Upon closer examination of the window, you notice a few items that strike you as odd:
- What is “Windows Web Security?” I’ve never heard of that product.
- The shield is yellow- I thought Microsoft Security Alerts are red.
- The description has bad grammar and poor sentence structure. Why would Microsoft write something like that?
As you’ve probably already deduced, this isn’t a Windows Security window at all. It is actually the number one method of obtaining a virus today: Rogue Antivirus software, and once it’s installed, it may be very difficult to remove.
Rogue Antivirus software is a multi-million dollar industry, in the same way that credit card fraud is a multi-million dollar industry…neither are legit, but both are profitable. It’s also infuriating, because what is essentially happening is someone is holding your computer hostage, and wanting you to pay a ransom to get it back. Here’s a breakdown of the scam:
- A hacker “injects” some code into a banner ad or a website that is designed to generate a pop-up window crafted to look like something Windows or your own antivirus software would display.
- When you browse to the site and the code is activated, it will persistently keep displaying the pop-up window, hoping you will click the “Remove” or “Clean” button.
- When you try to remove the bogus infections, you are usually prompted to install additional software. This is where the actual infection of your computer begins.
- After the software is installed, those pop-up windows are now being generated on your computer.
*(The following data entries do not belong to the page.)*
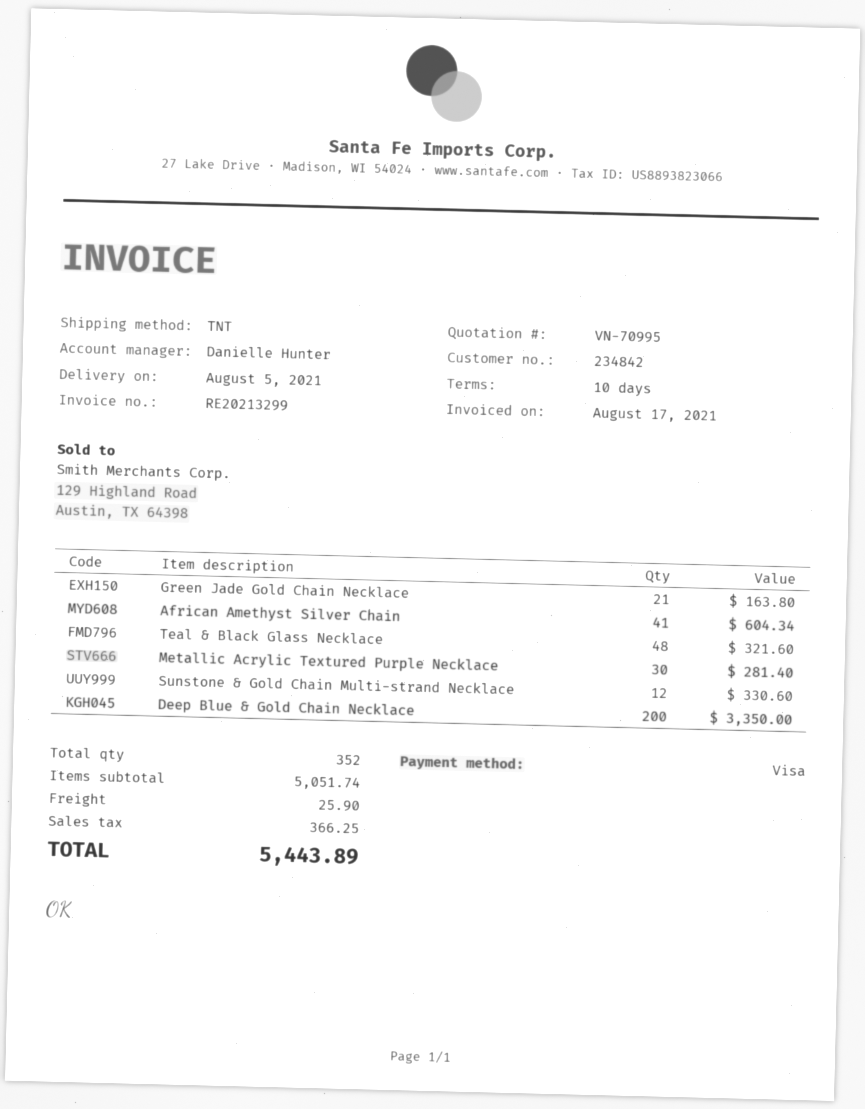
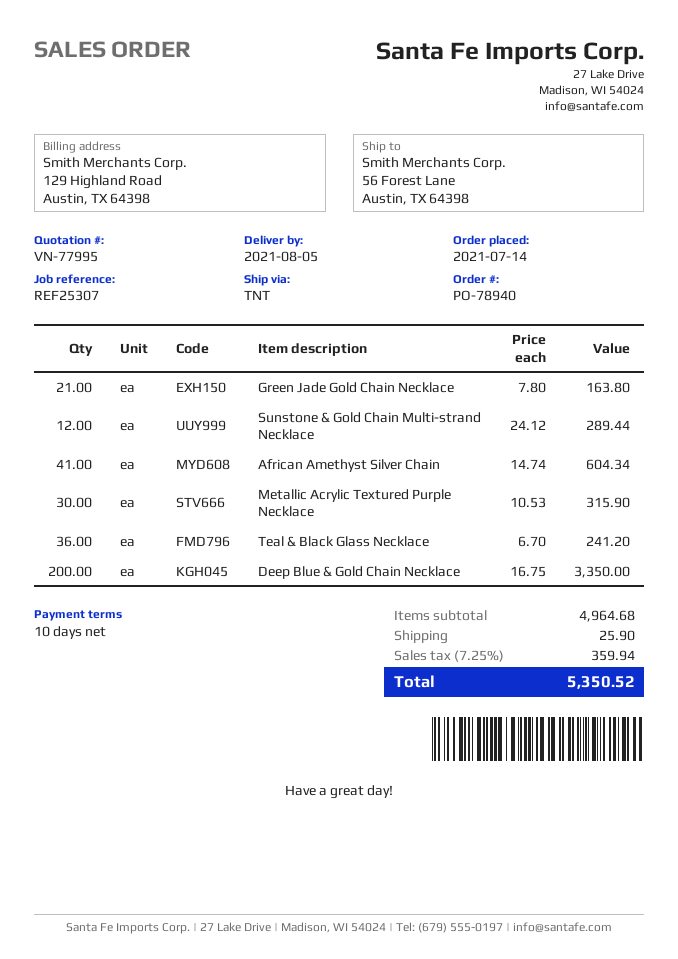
quote number: VN-70995 -> VN-77995
Teal & Black Glass Necklace: 48 for 321.60 -> 36 for 241.20
Metallic Acrylic Textured Purple Necklace: 30 for 281.40 -> 30 for 315.90
Sunstone & Gold Chain Multi-strand Necklace: 12 for 330.60 -> 12 for 289.44
subtotal: 5051.74 -> 4964.68
tax: 366.25 -> 359.94
total: 5443.89 -> 5350.52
You’ll start seeing them no matter if you’re browsing or not. Often the software blocks access to site that can help you, such as Microsoft, Google, Yahoo, antivirus software sites, etc.
- After being infected for a while, you will get a message saying something to the effect of “We can’t clean your computer…but for $49.95 you can get the FULL version of our software that will get you fixed up!”
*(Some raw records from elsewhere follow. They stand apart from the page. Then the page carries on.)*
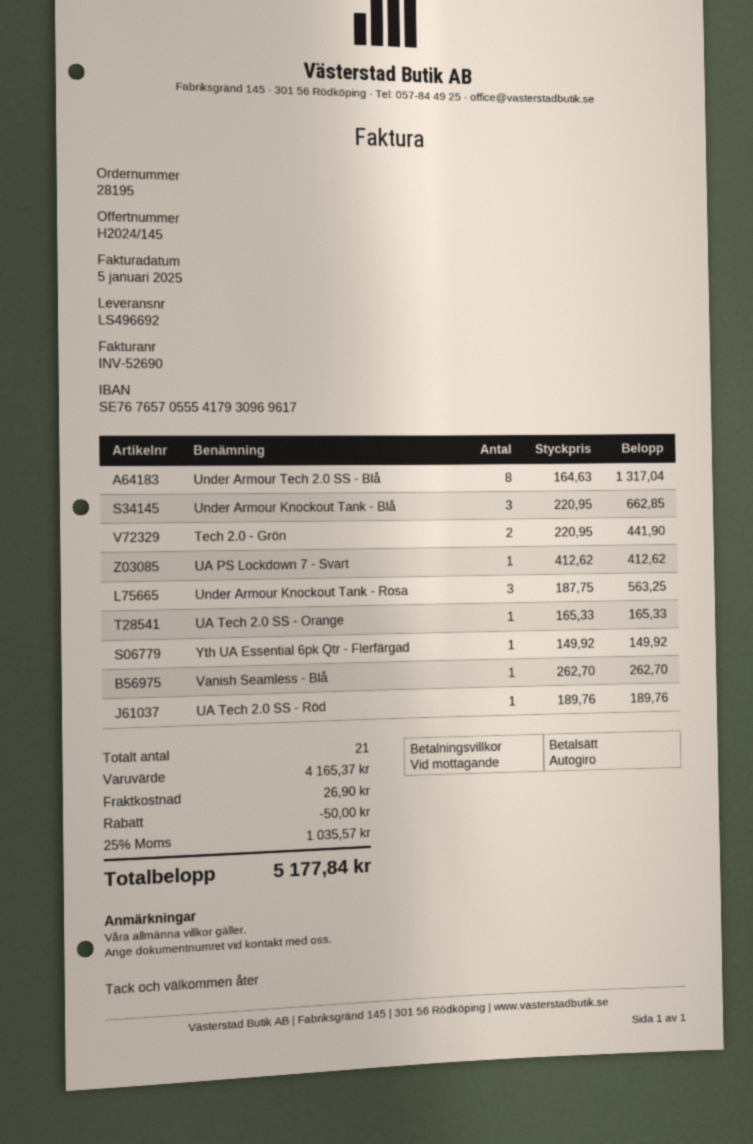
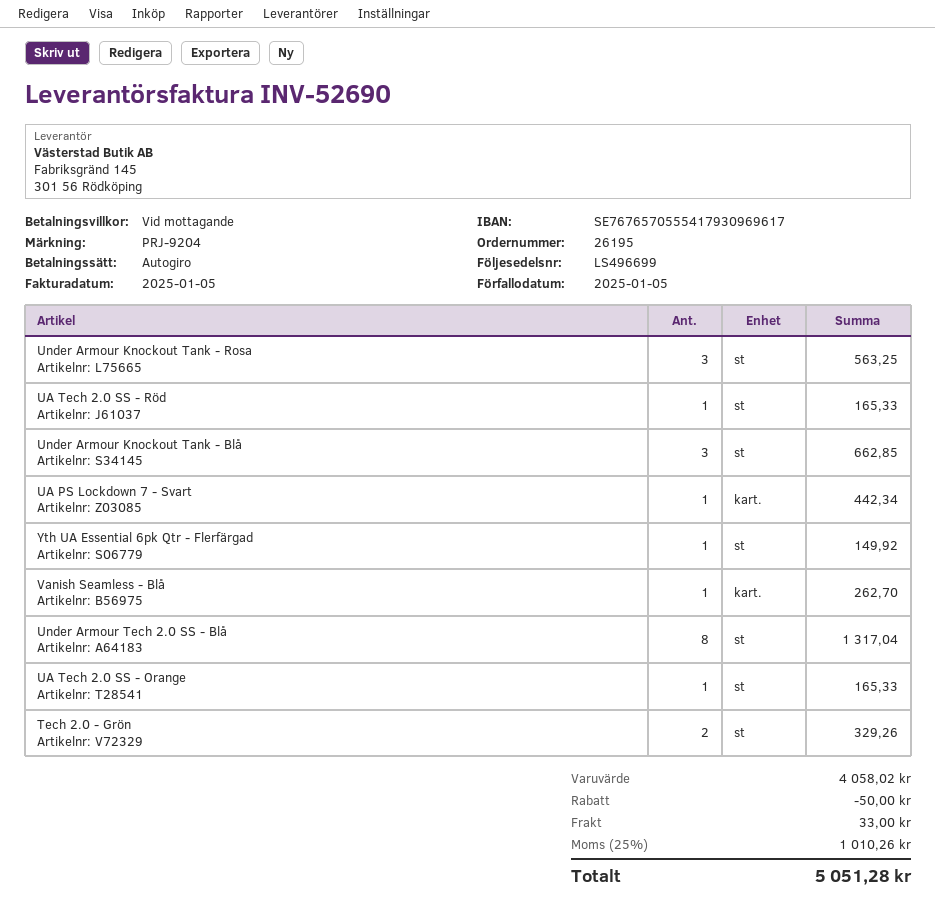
order number: 28195 -> 26195
delivery note number: LS496692 -> LS496699
Tech 2.0 - Grön: 2 for 441.90 -> 2 for 329.26
UA PS Lockdown 7 - Svart: 1 for 412.62 -> 1 for 442.34
UA Tech 2.0 SS - Röd: 1 for 189.76 -> 1 for 165.33
subtotal: 4165.37 -> 4058.02
shipping: 26.90 -> 33.00
tax: 25% = 1035.57 -> 25% = 1010.26
total: 5177.84 -> 5051.28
The unsuspecting victim will then enter their credit card information, making them pay for the very software that is causing the infection (not to mention being open to credit card fraud). Many of these companies are being ran out of Russia and China, so they are beyond the reach of U.S. law enforcement. The best thing you can do to protect yourself is preparation and education. Here’s some tips on how to avoid the scam all together:
- Windows Updates! As a technician, I hear this everyday: “I have Windows Updates turned off. I don’t want anything being installed on my computer!” This is the WORST thing you can do. Microsoft products may be known for having their fair share of security issues, but they do tend to respond to threats quickly. Unless you’re going to take it upon yourself to read security news 24 hours a day and apply patches yourself as soon as they come out, you’re leaving yourself open to Rogue AV and other types of security problems. For home users, Windows Updates should always be turned on. For servers and workstations, your IT department needs to be vigilant with applying updates as they come out.
- Read Before You Click! This is the easiest piece of advice I can give, but it generally goes unheeded. Anytime something pops up on your computer, make sure to read the content TWICE before clicking on a button. In the example above, you may have skimmed over the text, and everything seemed hunky-dory. However, reading it again revealed the mistakes and things that didn’t make sense. Don’t commit to anything on your computer unless you understand what the consequences will be.
- Don’t Click! If you do go to a website and get a fake security window, do not click on any buttons inside the window. There is no telling what effect those buttons will have. Sometimes they even have confusing text: “Do wish to NOT cancel installing this software?” Click the red X to close the window. If you’re not able to close it, tap Alt-F4 on your keyboard repeatedly. This should close any open windows on your screen. If all else fails, simply reboot.
- Real Antivirus Software! It’s amazing the number of people who don’t worry about running antivirus software until after they are infected. It is very difficult to remove a virus after the fact—kind of like putting locks on your doors after the burglar broke in. You will want to run decent antivirus software to protect yourself. Microsoft Security Essentials is a decent free program for the home user. Corporate users can consider monitored antivirus software, such as GFI’s Vipre. You should also have a specialized cleaning tool installed just in case something gets through. I’ve had great success with Malwarebytes and Spybot as backup protection- they don’t provide “active” protection, but they are able to target specific types of infections that normal AV software often misses.
- Don’t believe it! Rogue AV pop-ups are getting more and more advanced. Some can even tell what type of antivirus software you are running, and specifically generate a window that mimics something your brand of software would generate. For instance, you may see something that says “Norton detected the following…” I’ve been recommending that people disregard ANY virus notices that pop up in the middle of the screen. If you see one, close it and run a scan yourself. It’s the only way to be sure.
Follow these tips and you can pretty much “spyware proof” your computer. Take all that money you’ve saved on repairs and buy yourself something nice, but please consider donating to the “Unemployed Repair Technician” fund. Since you’re no longer paying them, they’ll need to find a new way to put food on the table.